Work item —
The answer should hold only the lines from the one that contains "font-size: 21px ->" through the last line of the material, repeated exactly, without pictures.
Content starts
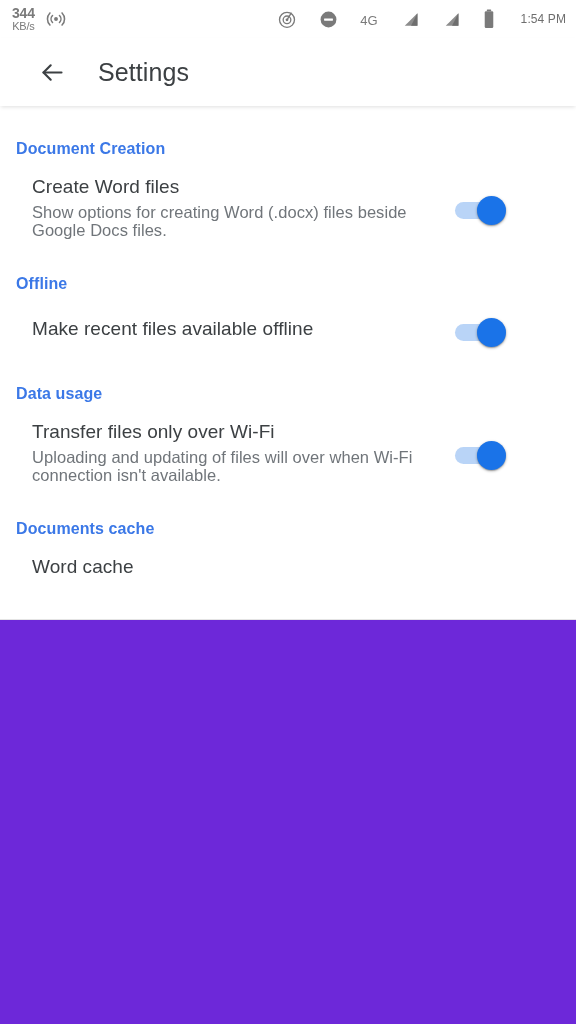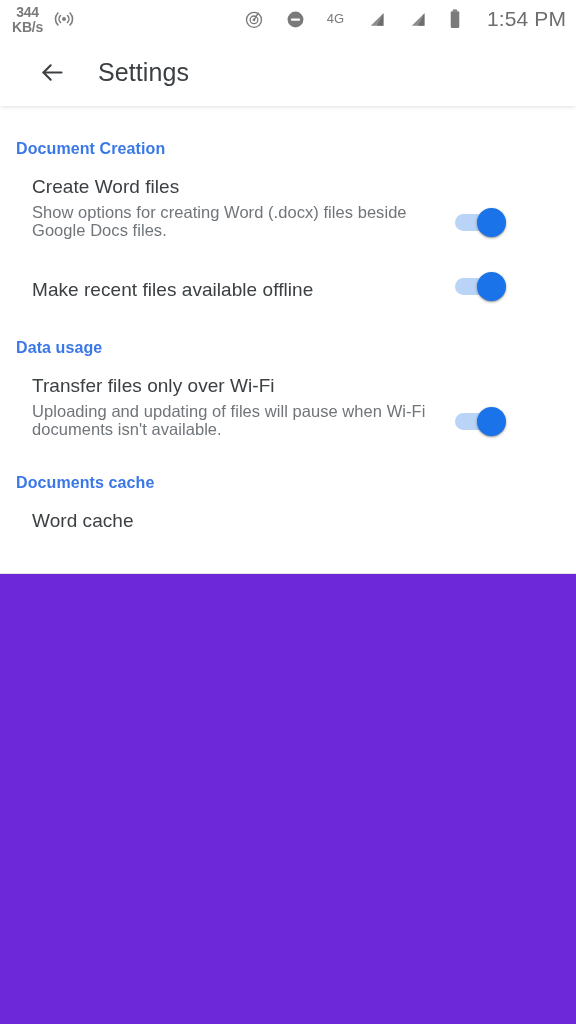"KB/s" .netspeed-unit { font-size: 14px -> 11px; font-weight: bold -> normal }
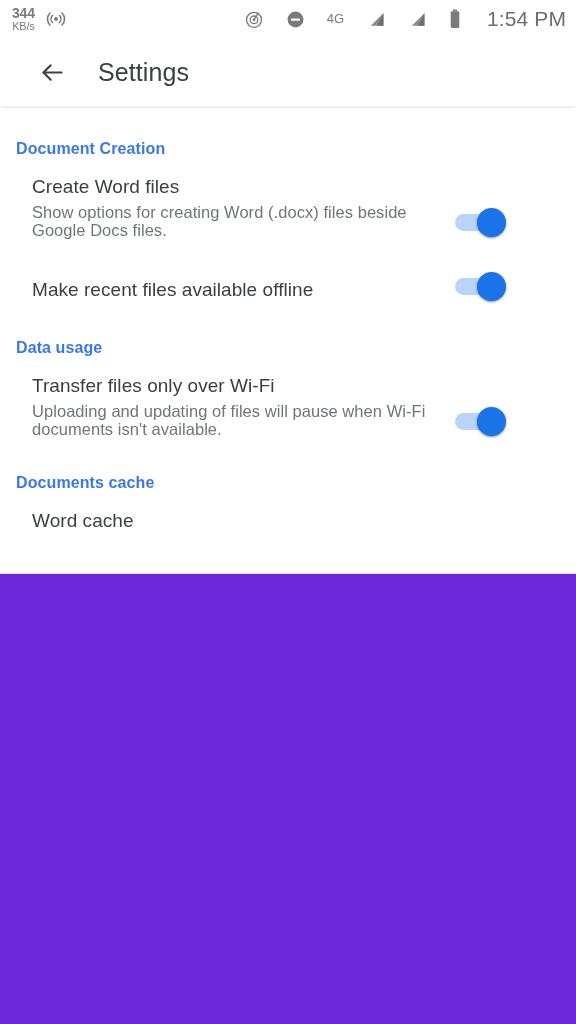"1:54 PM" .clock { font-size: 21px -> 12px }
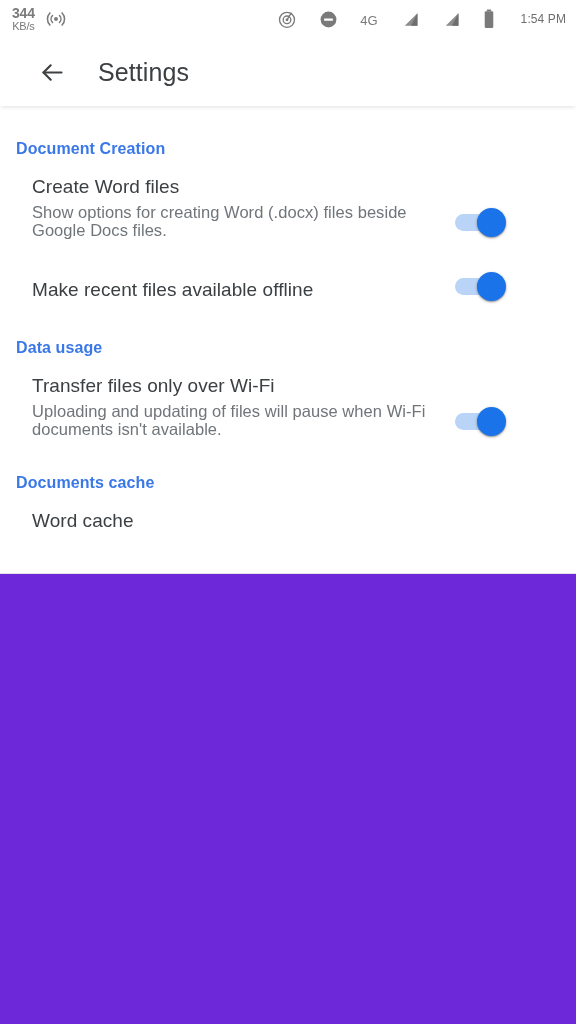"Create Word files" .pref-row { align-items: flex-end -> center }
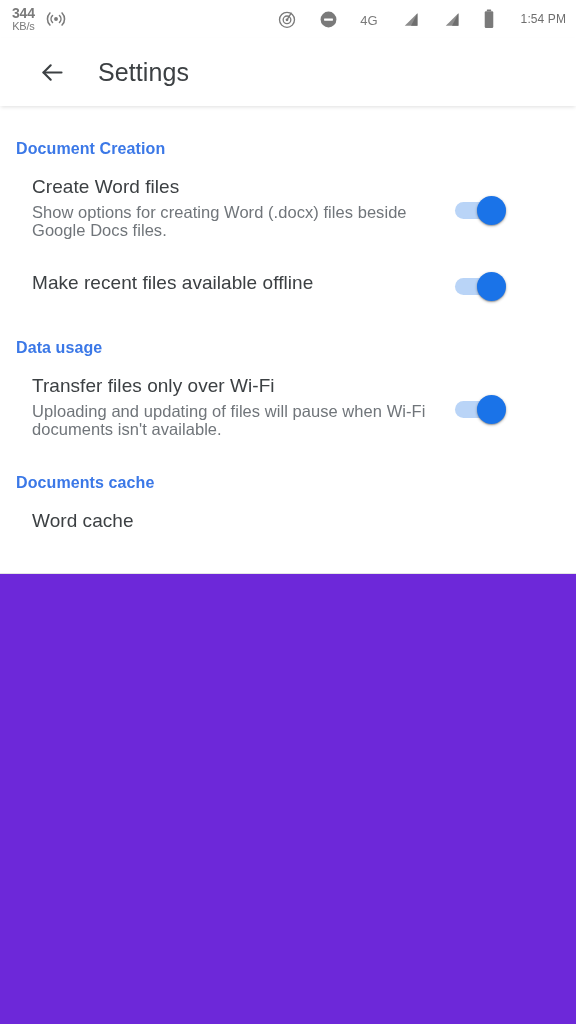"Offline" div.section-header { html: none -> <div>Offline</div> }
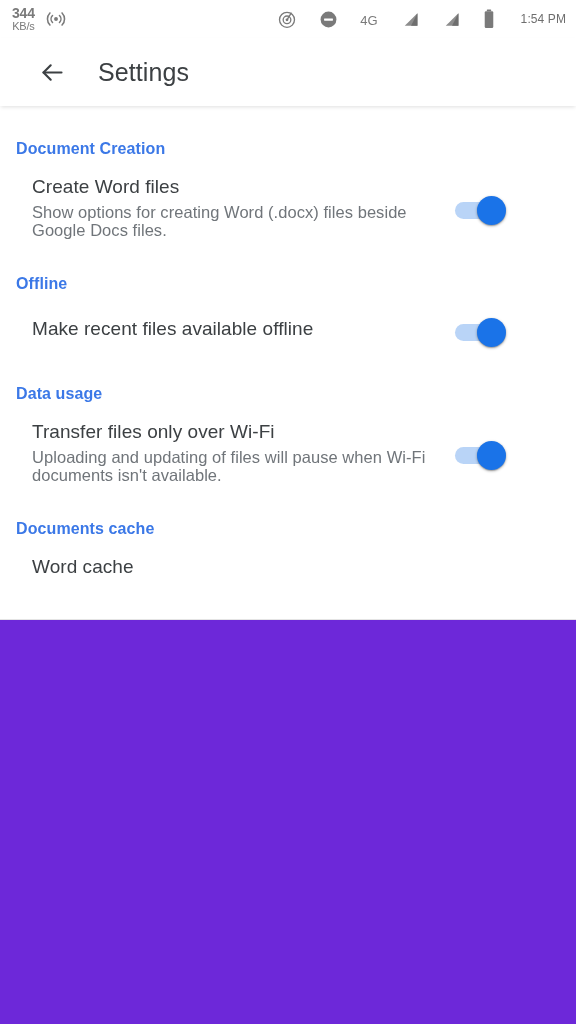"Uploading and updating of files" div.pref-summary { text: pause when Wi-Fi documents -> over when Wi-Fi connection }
Content ends
Response area —
"1:54 PM" .clock { font-size: 21px -> 12px }
"Create Word files" .pref-row { align-items: flex-end -> center }
"Offline" div.section-header { html: none -> <div>Offline</div> }
"Uploading and updating of files" div.pref-summary { text: pause when Wi-Fi documents -> over when Wi-Fi connection }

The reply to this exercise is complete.